Le
traitement des affections cardiaques a bénéficié de
l'œuvre de pionnier des Profs Jean Govaerts et Georges Primo qui
ont inauguré la
chirurgie cardiaque en Belgique au CHU Brugmann.
Dès 1949, le Prof.
Govaerts et son équipe
réalisaient des interventions
de chirurgie "paracardiaque",
qui corrigeaient certaines anomalies situées dans le voisinage du coeur (canal
artériel
persistant, coarctation de l'aorte ou péricardectomie).
À
partir de 1954, à Brugmann,
des chercheurs ont travaillé à la mise au point d'un appareillage
coeur-poumons artificiel permettant de mettre
temporairement le coeur et les poumons hors service afin de réaliser
une manoeuvre réparatrice ou de substitution. Cinq ans plus tard, on
assistait aux premières
interventions à coeur
ouvert.
Le CHU Brugmann est alors devenu le véritable berceau de la chirurgie
cardiaque bruxelloise et belge. L'hôpital, en tant que centre
de formation universitaire, a vu passer nombre de chirurgiens cardiaques réputés
qui ont ensuite implanté cette spécialité partout en Belgique.
Et
c'est en 1973 que le Prof. Primo a réalisé la première
transplantation cardiaque belge.
Depuis lors, les nouvelles technologies ont révolutionné le
traitement des affections touchant le coeur. Le service de Chirurgie cardiaque
et la clinique de Cardiologie s'inscrivent
en droite ligne de cet essor technologique.
En particulier, l'approche de la maladie
coronaire et de l'infarctus myocardique est modifiée.
L'échographie
de stress et la scintigraphie myocardique à l'effort en permettent un
diagnostic précoce et une évaluation non invasive. L'occlusion
aiguë des
artères coronaires peut être traitée immédiatement
par fibrinolyse.

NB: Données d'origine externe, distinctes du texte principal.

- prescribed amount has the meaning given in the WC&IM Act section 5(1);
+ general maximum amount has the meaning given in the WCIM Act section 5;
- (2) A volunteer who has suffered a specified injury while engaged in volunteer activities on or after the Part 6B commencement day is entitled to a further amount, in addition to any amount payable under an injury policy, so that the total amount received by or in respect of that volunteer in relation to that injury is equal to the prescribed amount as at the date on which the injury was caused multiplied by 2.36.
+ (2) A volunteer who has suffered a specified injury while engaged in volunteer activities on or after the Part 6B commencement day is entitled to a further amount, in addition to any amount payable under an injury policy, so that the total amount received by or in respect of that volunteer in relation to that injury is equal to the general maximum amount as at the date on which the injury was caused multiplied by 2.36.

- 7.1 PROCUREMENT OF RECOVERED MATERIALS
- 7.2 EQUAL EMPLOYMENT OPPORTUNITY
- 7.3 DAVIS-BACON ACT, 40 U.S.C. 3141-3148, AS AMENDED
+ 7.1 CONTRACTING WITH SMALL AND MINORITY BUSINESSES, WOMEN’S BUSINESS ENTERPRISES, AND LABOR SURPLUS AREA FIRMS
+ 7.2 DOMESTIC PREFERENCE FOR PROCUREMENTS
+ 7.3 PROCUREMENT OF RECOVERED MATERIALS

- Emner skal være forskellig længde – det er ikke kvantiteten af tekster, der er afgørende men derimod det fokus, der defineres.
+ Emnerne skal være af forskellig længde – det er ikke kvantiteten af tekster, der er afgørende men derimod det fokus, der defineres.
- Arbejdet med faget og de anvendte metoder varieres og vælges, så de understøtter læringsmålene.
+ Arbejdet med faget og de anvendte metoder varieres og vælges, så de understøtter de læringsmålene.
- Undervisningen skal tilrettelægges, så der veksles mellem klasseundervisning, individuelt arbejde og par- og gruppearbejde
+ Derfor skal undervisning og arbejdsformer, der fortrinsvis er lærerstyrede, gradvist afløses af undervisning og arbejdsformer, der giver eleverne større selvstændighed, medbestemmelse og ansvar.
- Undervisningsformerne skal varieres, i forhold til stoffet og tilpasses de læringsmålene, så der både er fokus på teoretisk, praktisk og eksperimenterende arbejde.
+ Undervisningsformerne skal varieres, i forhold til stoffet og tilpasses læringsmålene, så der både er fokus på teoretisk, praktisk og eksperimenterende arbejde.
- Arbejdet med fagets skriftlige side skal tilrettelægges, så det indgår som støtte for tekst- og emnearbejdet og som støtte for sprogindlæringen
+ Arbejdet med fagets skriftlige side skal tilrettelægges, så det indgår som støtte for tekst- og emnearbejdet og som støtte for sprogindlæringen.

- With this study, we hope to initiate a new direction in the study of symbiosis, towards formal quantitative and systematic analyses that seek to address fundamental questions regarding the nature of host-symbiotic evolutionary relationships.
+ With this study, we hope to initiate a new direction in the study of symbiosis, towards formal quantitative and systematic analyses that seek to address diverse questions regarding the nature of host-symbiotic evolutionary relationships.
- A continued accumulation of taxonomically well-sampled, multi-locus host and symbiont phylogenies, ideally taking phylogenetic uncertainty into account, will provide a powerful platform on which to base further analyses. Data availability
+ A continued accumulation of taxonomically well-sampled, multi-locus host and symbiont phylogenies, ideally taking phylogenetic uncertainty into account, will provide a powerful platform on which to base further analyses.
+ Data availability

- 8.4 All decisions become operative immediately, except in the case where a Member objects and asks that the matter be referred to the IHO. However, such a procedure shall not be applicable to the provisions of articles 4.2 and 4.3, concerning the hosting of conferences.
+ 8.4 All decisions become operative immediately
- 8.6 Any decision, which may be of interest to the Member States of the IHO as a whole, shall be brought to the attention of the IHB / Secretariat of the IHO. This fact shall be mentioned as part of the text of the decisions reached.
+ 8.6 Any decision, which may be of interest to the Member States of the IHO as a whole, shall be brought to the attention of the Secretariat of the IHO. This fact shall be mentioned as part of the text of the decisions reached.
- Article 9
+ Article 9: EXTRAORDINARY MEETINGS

La salle d'angiographie, grâce à un
matériel informatisé ultramoderne, permet un examen extrêmement
précis des artères
coronaires, aide indispensable à la réalisation
de dilatations par ballonnet, à la mise en place de tuteurs intra-coronaires
ou à l'opération de pontages.
Le CHU Brugmann est un des premiers hôpitaux belges où ont été implantées
des prothèses de valve cardiaque. Ceci explique pourquoi l'institution
a toujours été à la pointe dans le diagnostic et l'évaluation
des maladies valvulaires. En particulier, ce domaine a bénéficié du
développement de l'échocardiographie transoesophagienne,
une technique qui accroît encore la précision du diagnostic, et
du Doppler cardiaque couleur.
En Belgique, ce service est aussi un des premiers centres où l'on a implanté des stimulateurs cardiaques (pacemakers). Plus récemment, les techniques de pointe de l'électrophysiologie interventionnelle s'y sont développées, permettant notamment de supprimer de façon définitive, au moyen de cathéters intracardiaques, les circuits responsables des arythmies. C'est aujourd'hui un centre reconnu pour l'implantation de défibrillateurs cardiaques, qui permettent d'éviter la mort subite en se déclenchant lors des troubles aigus du rythme.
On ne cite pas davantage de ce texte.